Ecco perché continuiamo a chiedere accoglienza dignitosa, più controlli, il rispetto dei contratti, salari adeguati, tutela della salute e della sicurezza dei braccianti, a maggioranza straniera, senza i quali le nostre aziende non riuscirebbero a reperire manodopera. Allo stesso tempo chiediamo alle imprese agricole maggiore responsabilità. Esiste una Rete del lavoro agricolo di qualità gestita dall'Inps per premiare le imprese virtuose e contrastare il caporalato. Le aziende lucane iscritte sono un numero davvero esiguo rispetto al totale regionale. All’incirca una settantina sul oltre 6.000 imprese agricole presenti sul territorio lucano". Tutto ciò - denuncia Mega - è anche frutto della mancata applicazione della legge 199 contro lo sfruttamento e il caporalato, che prevede l’insediamento delle sezioni territoriali in ogni provincia e un piano di accoglienza dei lavoratori migranti mai attuato a 10 anni dall’approvazione della legge.

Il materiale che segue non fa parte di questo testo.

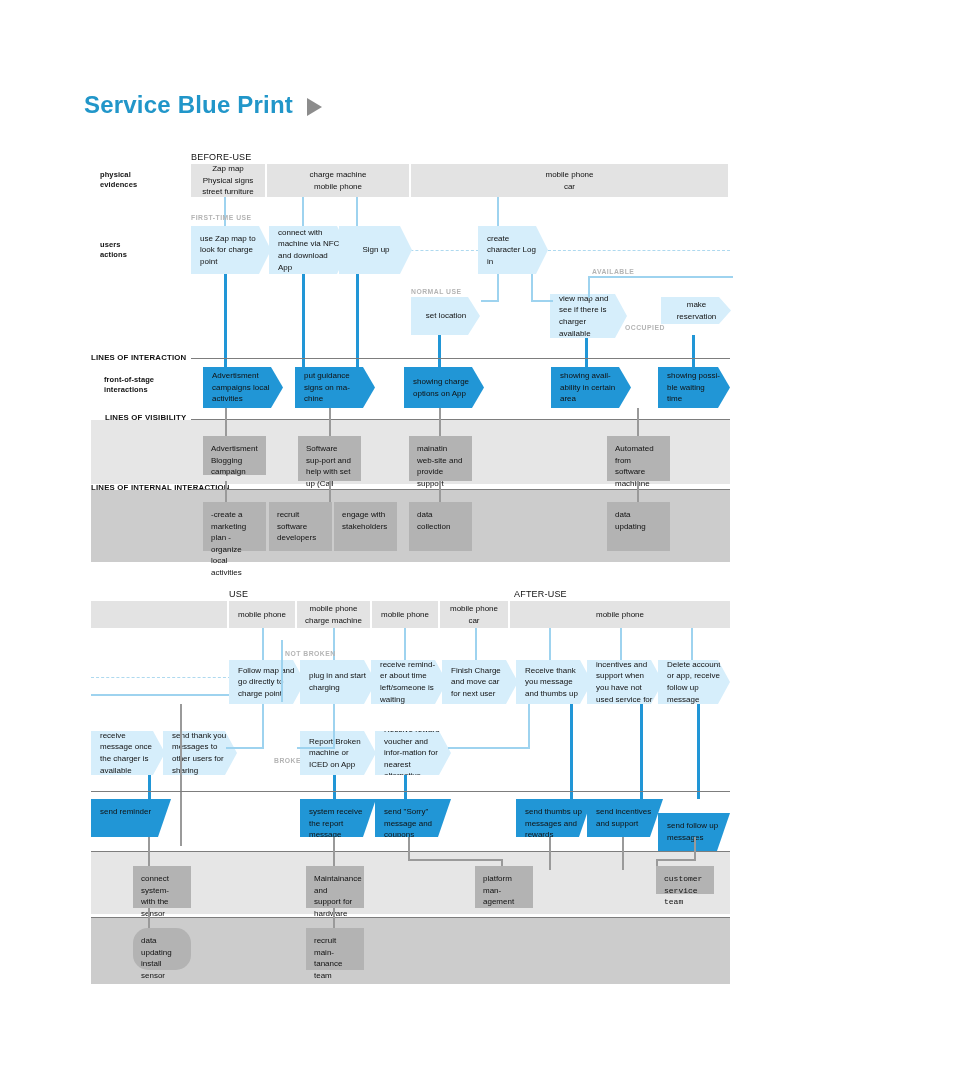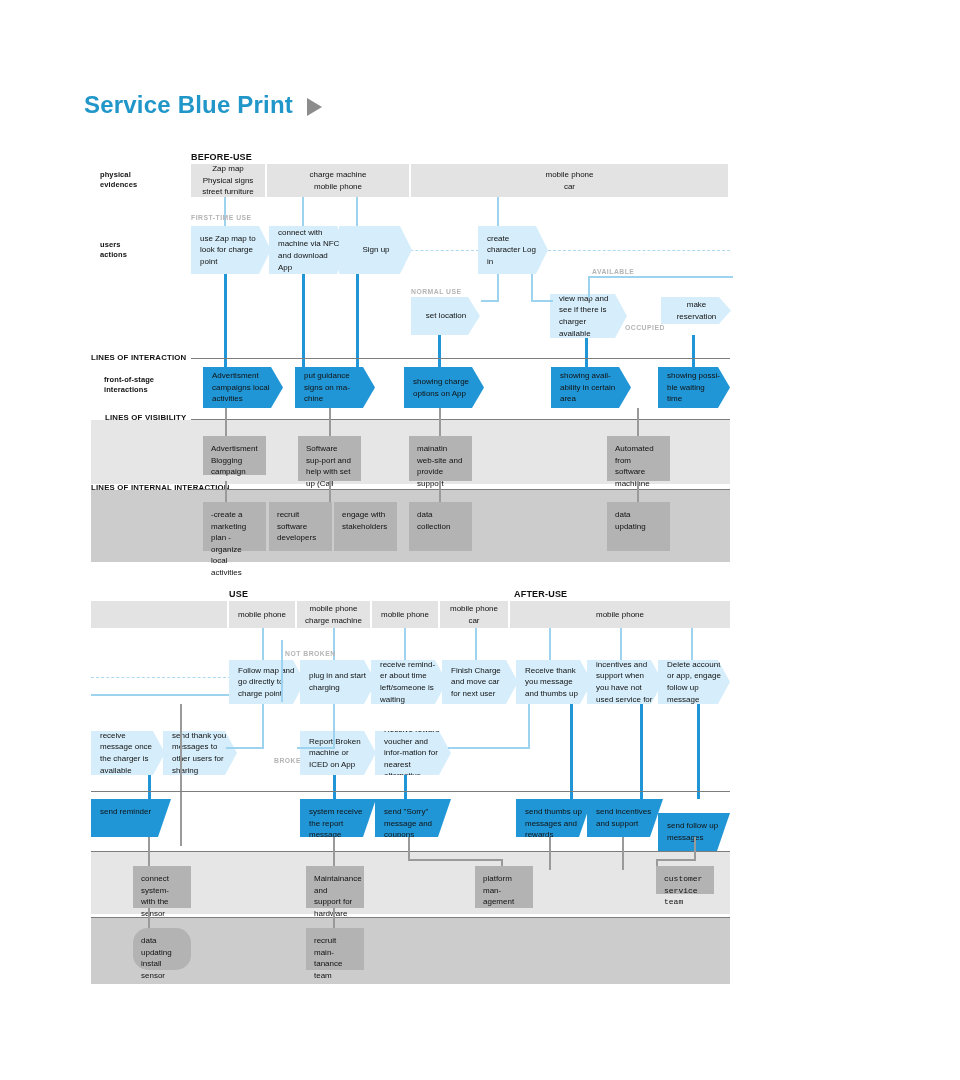"BEFORE-USE" .phase { font-weight: bold -> normal }
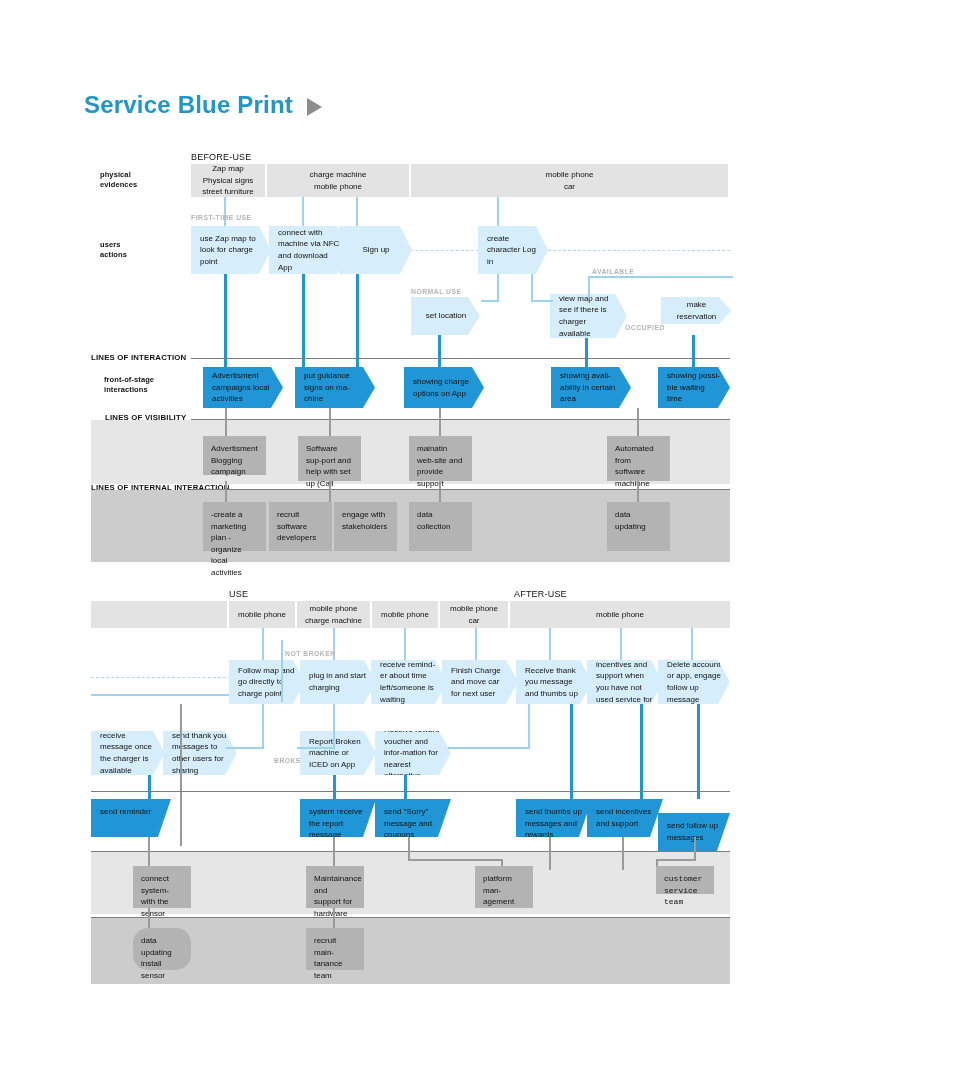"Delete account or app, engage" span.txt { text: engage -> receive }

Chiediamo infine che venga rivisto il Decreto Flussi, del tutto inadeguato e che ha esacerbato problematiche già esistenti. Per l’ingresso di lavoratrici e lavoratori stranieri oltre ad essere palesemente inefficace continua a produrre irregolarità e ingiustizie. Non è mai stato uno strumento per garantire ingressi legali e sicuri perché si basa sull’incrocio tra domanda e offerta di lavoro a distanza. I ritardi cronici, la mancanza di trasparenza e l’opacità dei meccanismi di intermediazione - conclude Mega - continuano a lasciare migliaia di persone nelle mani di sfruttatori e soggetti senza scrupoli, come dimostrano gli ultimi fatti di cronaca".